= Exercise material =
☆ ☆ ☆ ☆ ☆
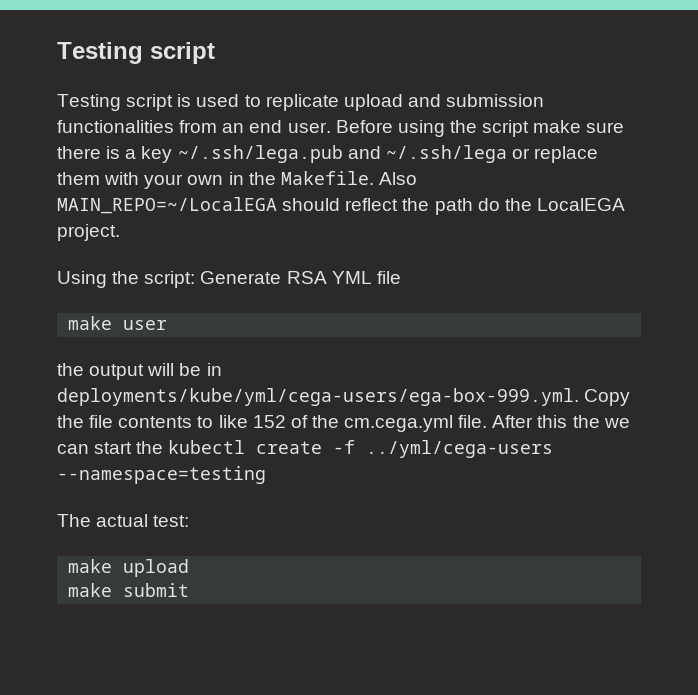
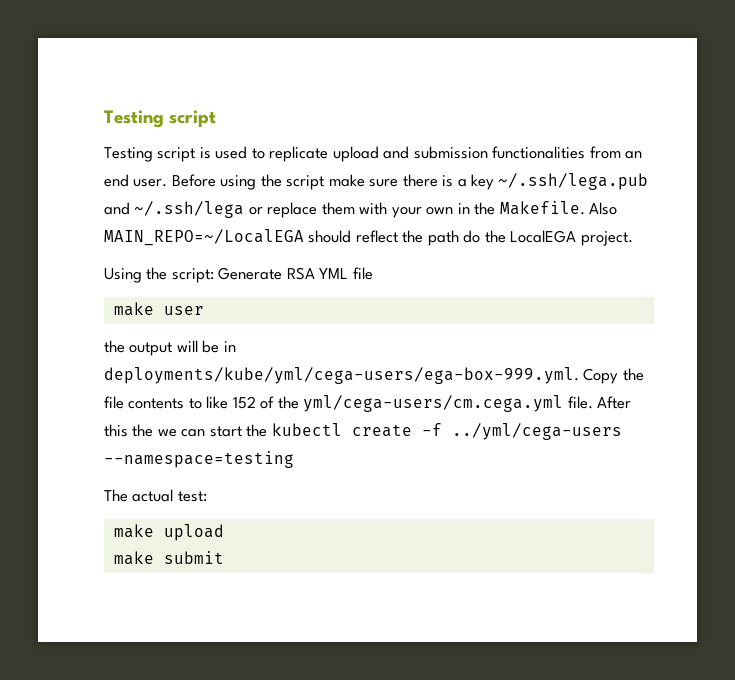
[344,415,454,432] cm.cega.yml -> [303,395,564,412] yml/cega-users/cm.cega.yml

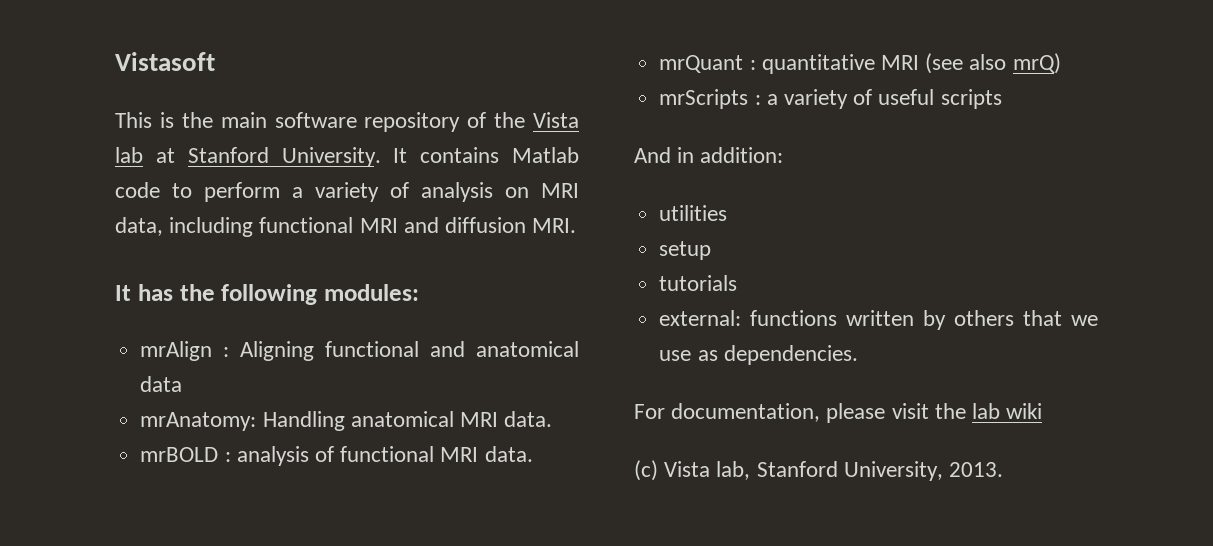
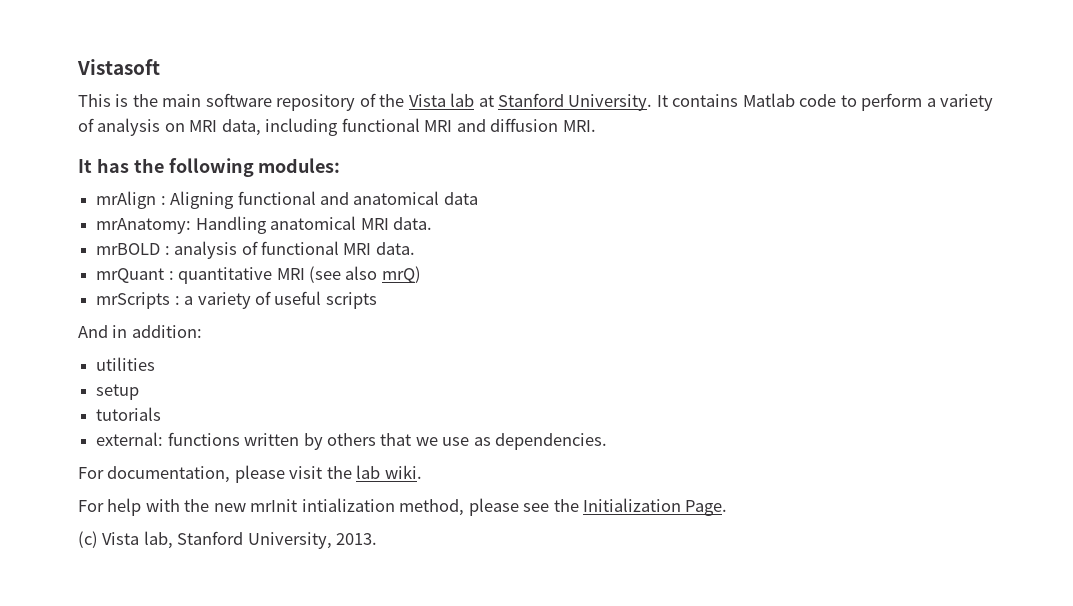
[1006,403,1043,419] wiki -> [384,465,422,479] [78,498,728,516] wiki. // For help with the new mrInit intialization method, please see the Initialization Page.

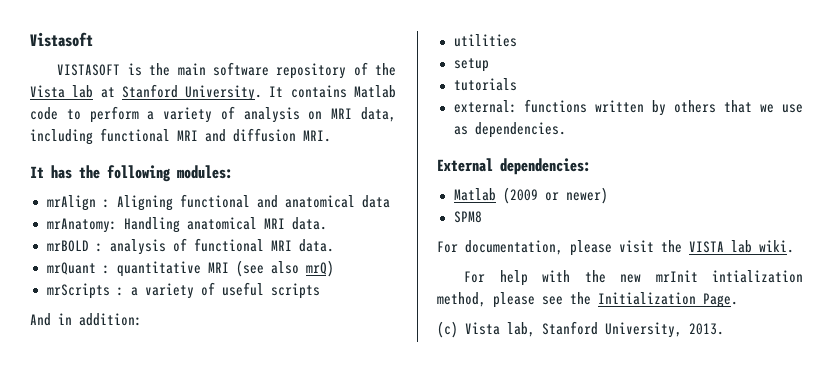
[78,94,111,107] This -> [57,64,121,76] VISTASOFT
(608, 441) none -> [437,158,591,175] [453,187,608,204] [453,211,482,223] // External dependencies: // Matlab (2009 or newer) // SPM8
(352, 472) none -> [689,241,724,253] VISTA

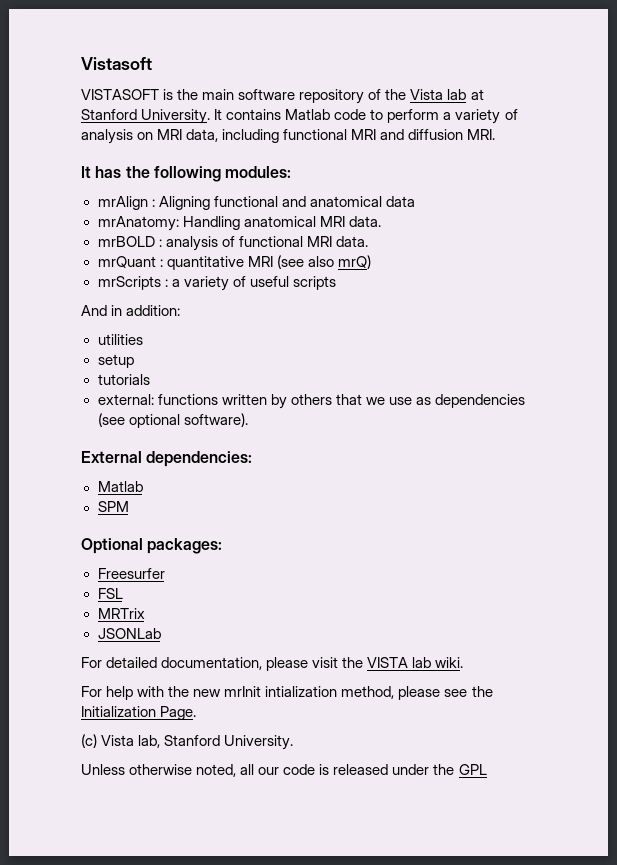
[474,122,566,138] dependencies. -> [434,394,525,408] [97,413,248,428] dependencies (see optional software).
[502,187,608,204] [453,211,482,223] [437,241,458,253] (2009 or newer) // SPM8 // For -> [97,501,129,512] [81,538,223,554] [97,568,165,579] [97,588,123,599] [97,608,145,619] [97,628,161,639] [81,657,158,668] // SPM // Optional packages: // Freesurfer // FSL // MRTrix // JSONLab // For detailed
[605,322,724,338] University, 2013. -> [224,735,294,750] [81,764,487,777] University. // Unless otherwise noted, all our code is released under the GPL

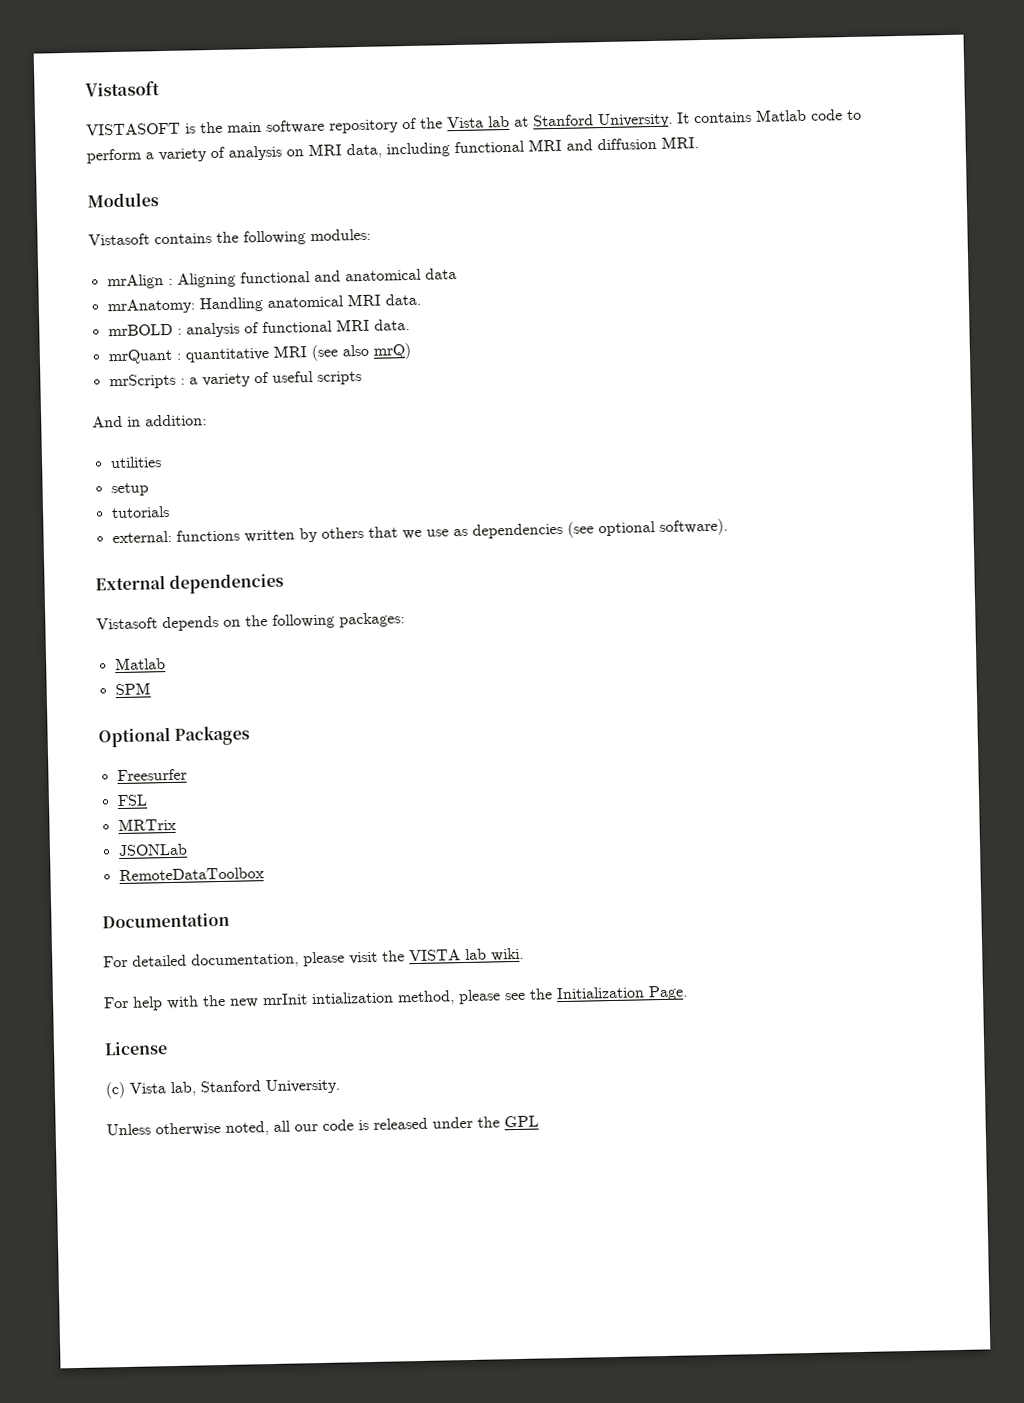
[81,166,122,178] It has -> [87,192,159,208] [88,233,212,246] Modules // Vistasoft contains
[146,451,253,467] dependencies: -> [169,572,285,594] [96,612,405,632] dependencies // Vistasoft depends on the following packages:
[147,538,223,554] packages: -> [174,725,251,746] Packages
(161, 633) none -> [118,867,265,882] [102,912,230,929] // RemoteDataToolbox // Documentation
(197, 713) none -> [104,1041,168,1056] // License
☆ ☆ ☆ ☆ ☆
= What needs to be done =
Could you reproduce exactly the lines from the first line of the listing through the line containing "(608, 441) none", both included, with pictures left out?

= Exercise result =
[344,415,454,432] cm.cega.yml -> [303,395,564,412] yml/cega-users/cm.cega.yml

[1006,403,1043,419] wiki -> [384,465,422,479] [78,498,728,516] wiki. // For help with the new mrInit intialization method, please see the Initialization Page.

[78,94,111,107] This -> [57,64,121,76] VISTASOFT
(608, 441) none -> [437,158,591,175] [453,187,608,204] [453,211,482,223] // External dependencies: // Matlab (2009 or newer) // SPM8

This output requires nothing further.